_REQUIRED WORK_.
The full listing, written out exactly and without images, is the expected result.

_SOURCE INFORMATION_.
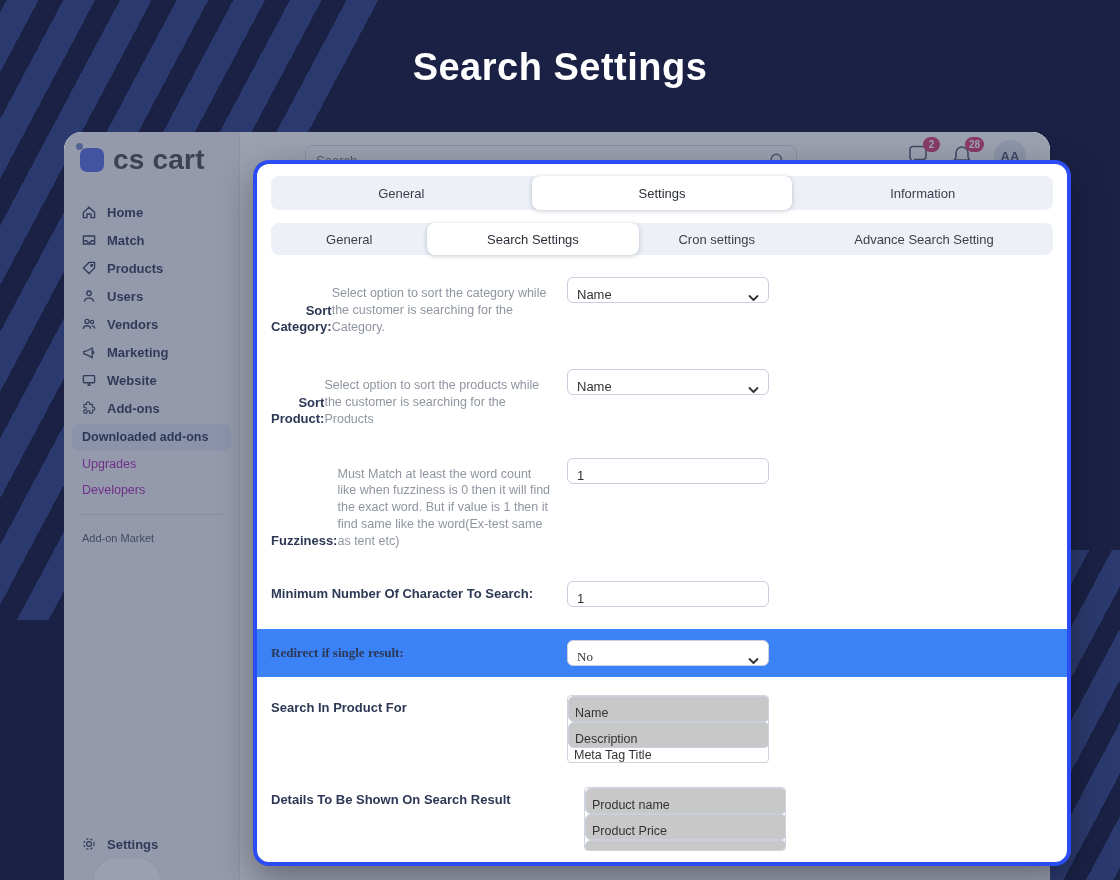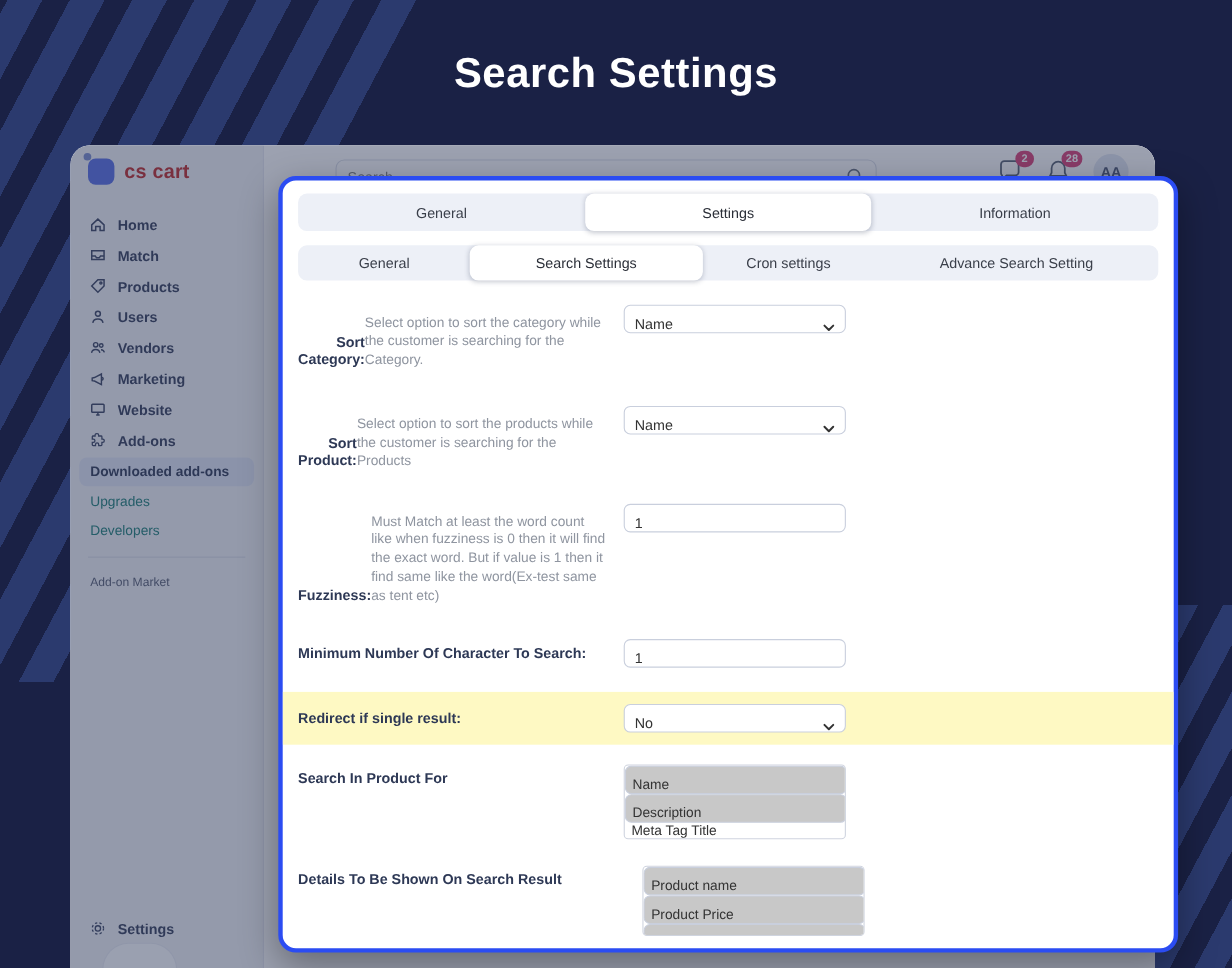--- a/index.html
+++ b/index.html
@@ -44,7 +44,7 @@
   .logo { display:flex; align-items:center; gap:9px; padding:12px 0 14px 16px; position:relative; }
   .logo-mark { position:relative; width:24px; height:24px; background:#4a63e0; border-radius:7px; }
   .logo-dot { position:absolute; left:-4px; top:-5px; width:7px; height:7px; border-radius:50%; background:#6e82c9; }
-  .logo-text { font-size:18px; font-weight:bold; color:#b91c1c; letter-spacing:0.2px; }
+  .logo-text { font-size:28px; font-weight:bold; color:#404040; letter-spacing:0.2px; }
 
   .nav { margin-top:8px; }
   .nav-item { display:flex; align-items:center; gap:10px; height:28px; padding-left:17px;

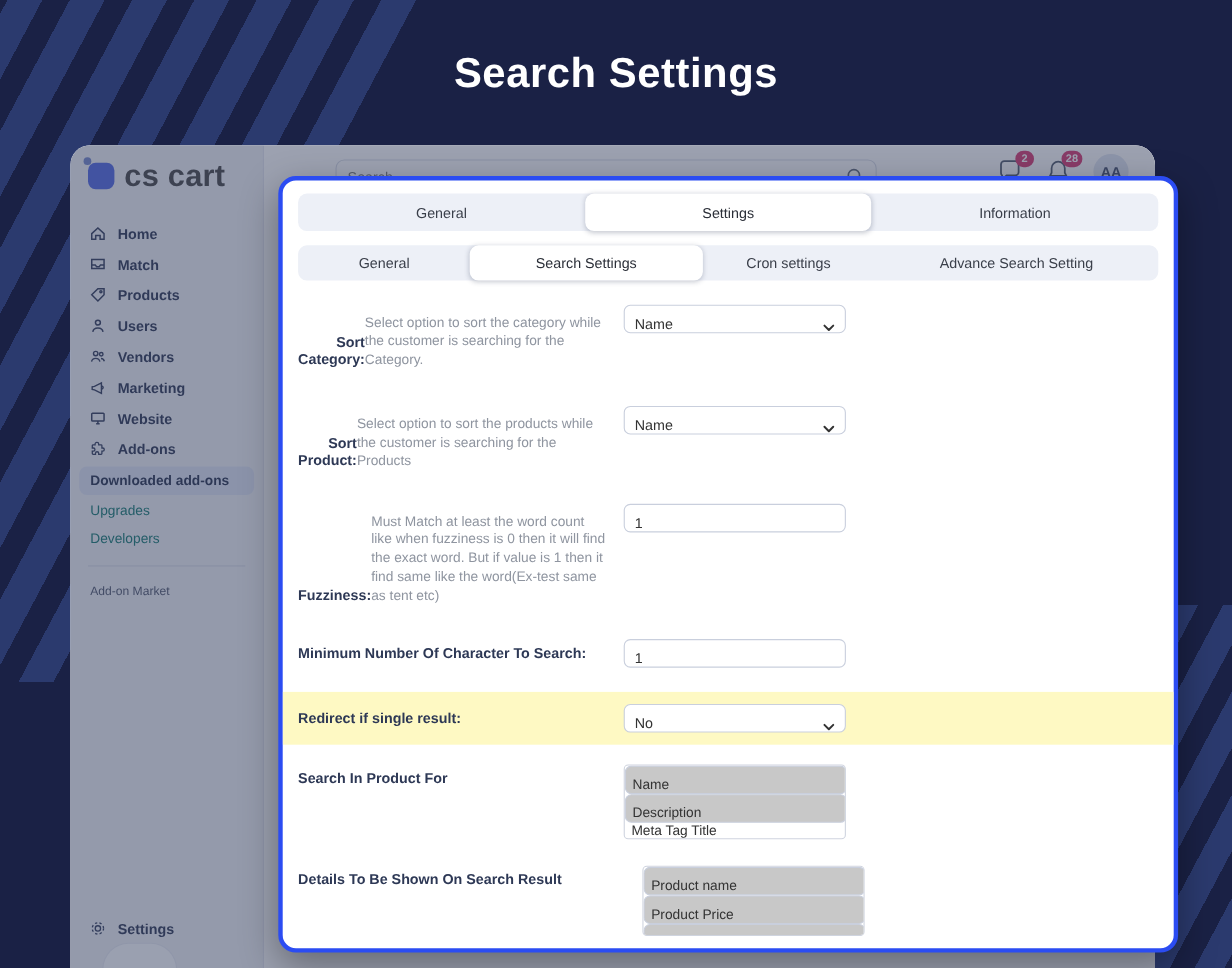--- a/index.html
+++ b/index.html
@@ -51,7 +51,7 @@
     font-size:13px; font-weight:bold; color:#26304e; cursor:pointer; }
   .nav-item svg { flex:0 0 auto; stroke:#2c3756; }
   .nav-sub { display:flex; align-items:center; height:24px; margin:2px 8px; padding-left:10px;
-    border-radius:7px; font-size:12.5px; color:#0f766e; cursor:pointer; }
+    border-radius:7px; font-size:12.5px; color:#a21caf; cursor:pointer; }
   .nav-sub.active { background:#dde3f3; color:#1f2a48; font-weight:bold; height:26px; }
   .nav-divider { height:1px; background:#d5d9e3; margin:12px 16px 10px 16px; }
   .nav-market { padding-left:18px; font-size:11px; color:#4a5268; height:26px; display:flex; align-items:center; cursor:pointer; }

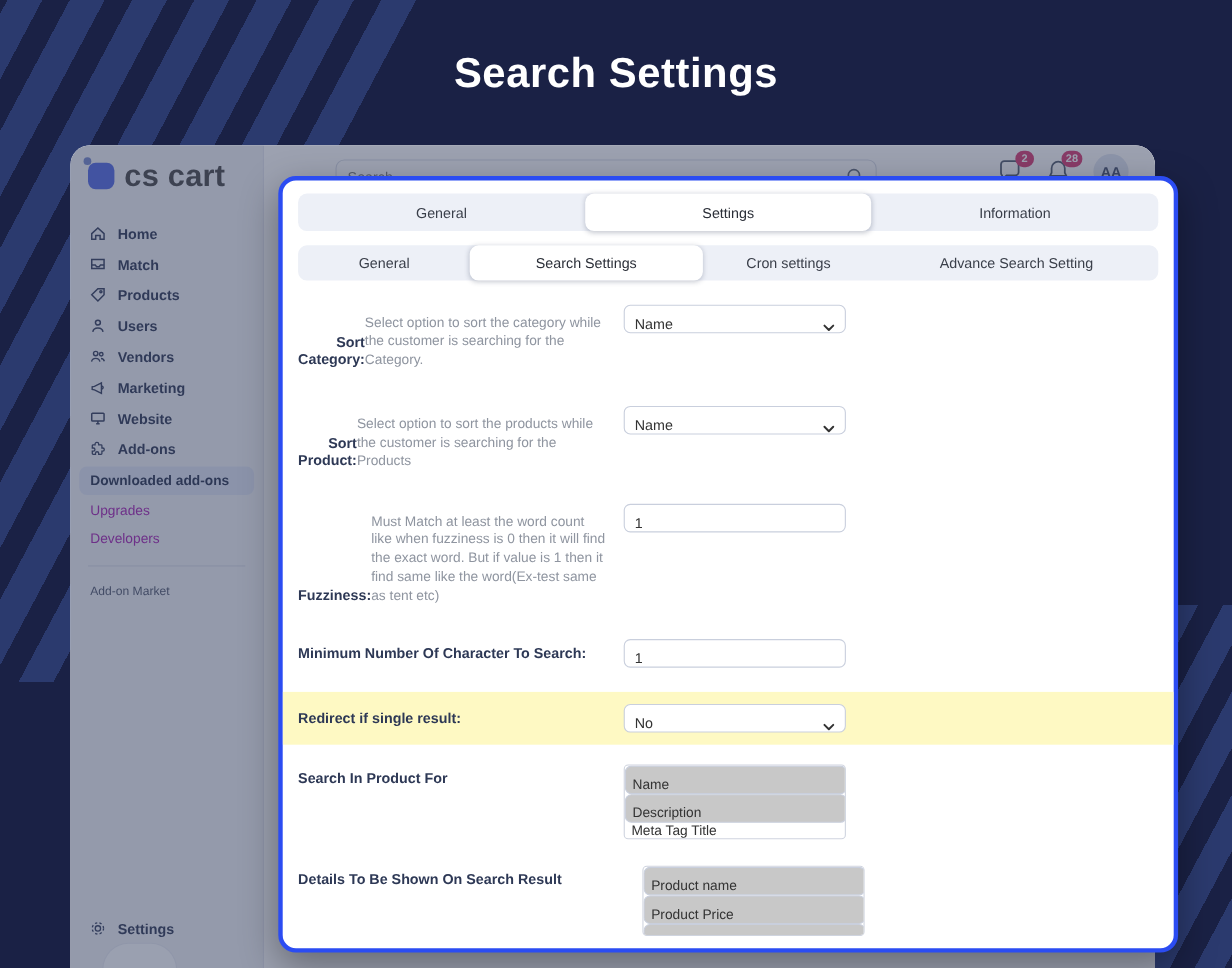--- a/index.html
+++ b/index.html
@@ -109,7 +109,7 @@
   .opt { font-size:12.5px; color:#333; line-height:15.5px; padding:0 6px; white-space:nowrap; cursor:pointer; }
   .opt.sel { background:#c8c8c8; }
 
-  .striped-band { background:#fef9c3; margin:0 -14px 18px -14px; padding:11px 14px; }
+  .striped-band { background:#3b82f6; margin:0 -14px 18px -14px; padding:11px 14px;font-family:Liberation Serif, serif; }
   .mb1 { margin-bottom:34px; } .mb2 { margin-bottom:30px; } .mb3 { margin-bottom:32px; }
   .mb4 { margin-bottom:22px; } .mb6 { margin-bottom:24px; }
 </style>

_EXPECTED ANSWER_.
--- a/index.html
+++ b/index.html
@@ -44,7 +44,7 @@
   .logo { display:flex; align-items:center; gap:9px; padding:12px 0 14px 16px; position:relative; }
   .logo-mark { position:relative; width:24px; height:24px; background:#4a63e0; border-radius:7px; }
   .logo-dot { position:absolute; left:-4px; top:-5px; width:7px; height:7px; border-radius:50%; background:#6e82c9; }
-  .logo-text { font-size:18px; font-weight:bold; color:#b91c1c; letter-spacing:0.2px; }
+  .logo-text { font-size:28px; font-weight:bold; color:#404040; letter-spacing:0.2px; }
 
   .nav { margin-top:8px; }
   .nav-item { display:flex; align-items:center; gap:10px; height:28px; padding-left:17px;

--- a/index.html
+++ b/index.html
@@ -51,7 +51,7 @@
     font-size:13px; font-weight:bold; color:#26304e; cursor:pointer; }
   .nav-item svg { flex:0 0 auto; stroke:#2c3756; }
   .nav-sub { display:flex; align-items:center; height:24px; margin:2px 8px; padding-left:10px;
-    border-radius:7px; font-size:12.5px; color:#0f766e; cursor:pointer; }
+    border-radius:7px; font-size:12.5px; color:#a21caf; cursor:pointer; }
   .nav-sub.active { background:#dde3f3; color:#1f2a48; font-weight:bold; height:26px; }
   .nav-divider { height:1px; background:#d5d9e3; margin:12px 16px 10px 16px; }
   .nav-market { padding-left:18px; font-size:11px; color:#4a5268; height:26px; display:flex; align-items:center; cursor:pointer; }

--- a/index.html
+++ b/index.html
@@ -109,7 +109,7 @@
   .opt { font-size:12.5px; color:#333; line-height:15.5px; padding:0 6px; white-space:nowrap; cursor:pointer; }
   .opt.sel { background:#c8c8c8; }
 
-  .striped-band { background:#fef9c3; margin:0 -14px 18px -14px; padding:11px 14px; }
+  .striped-band { background:#3b82f6; margin:0 -14px 18px -14px; padding:11px 14px;font-family:Liberation Serif, serif; }
   .mb1 { margin-bottom:34px; } .mb2 { margin-bottom:30px; } .mb3 { margin-bottom:32px; }
   .mb4 { margin-bottom:22px; } .mb6 { margin-bottom:24px; }
 </style>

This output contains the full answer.